Do you bother to read your posts before you hit SEND

I'll grant you that if there were "meat axe" budget cuts to the USDA and the CDC that I might be concerned. Somewhat less so with respect to trimming the NIH budget and loosening of EPA and USDA regulations.

BUT:--NSF come-on
NSF is vital to the future of real science and ultimately our economy.
It can indeed can help fund things that a decade from now might revolutionize things.
e.g. in computer science and engineering:

COSMOS: Cloud Enhanced Open Software Defined Mobile Wireless Testbed for City-Scale Deployment, Rutgers University, Columbia University, and New York University.

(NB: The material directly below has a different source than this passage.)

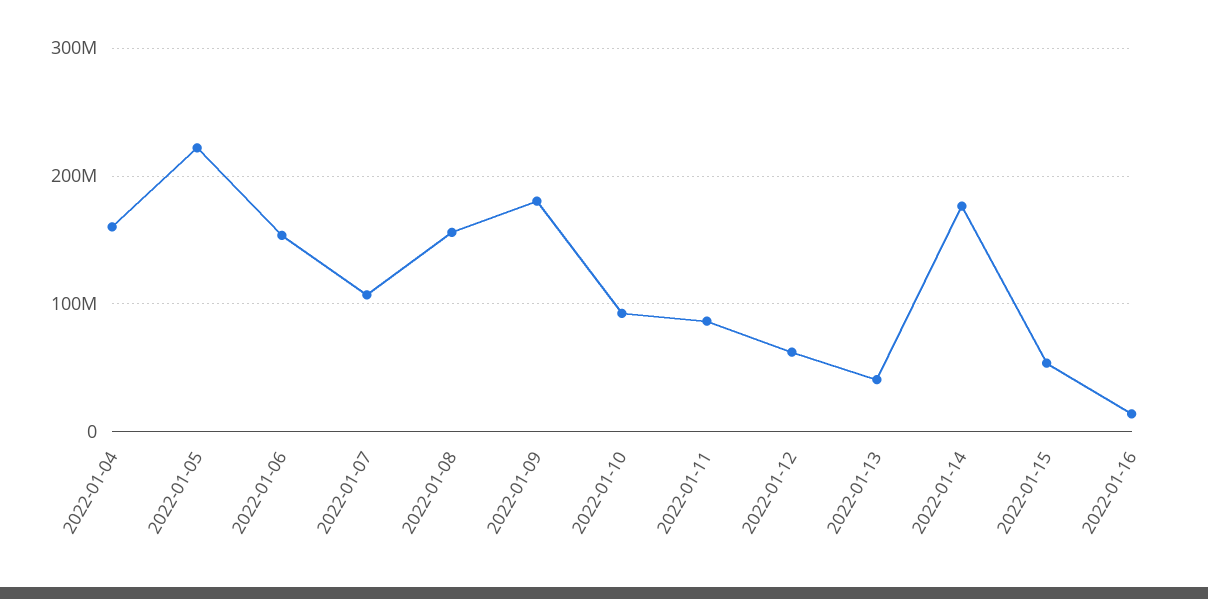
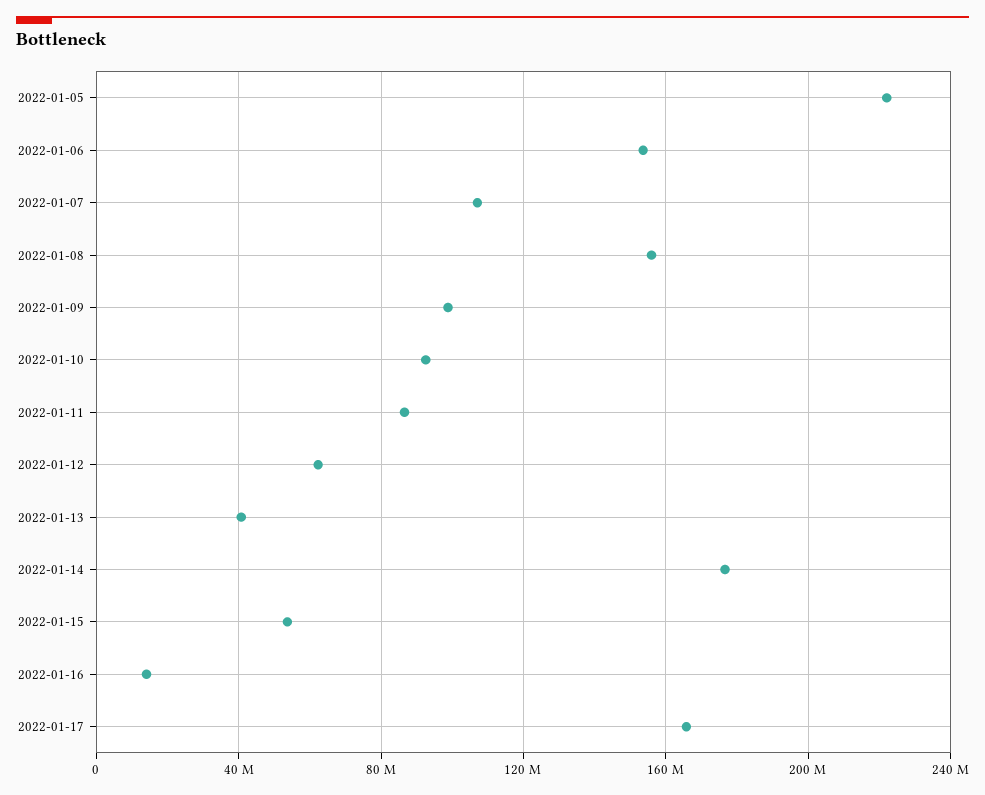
2022-01-04: 160000000 -> none
2022-01-09: 180000000 -> 100000000
2022-01-17: none -> 165000000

COSMOS is partnering with New York City, Silicon Harlem, City College of New York, University of Arizona and IBM, to bring this advanced wireless test bed to life in New York City. The test bed will cover 1 square mile in a vibrant, densely-populated neighborhood in West Harlem. The technical focus of the COSMOS platform is on ultra-high-bandwidth and low-latency wireless communications, with tightly coupled edge computing, a type of cloud computing enabling data processing at the edge of the network. COSMOS will pursue millimeter-wave radio communications and dynamic optical switching technologies. This new wireless research platform will allow for experimentation at a scale that could not be achieved previously, thereby enabling new services and applications to benefit the entire community.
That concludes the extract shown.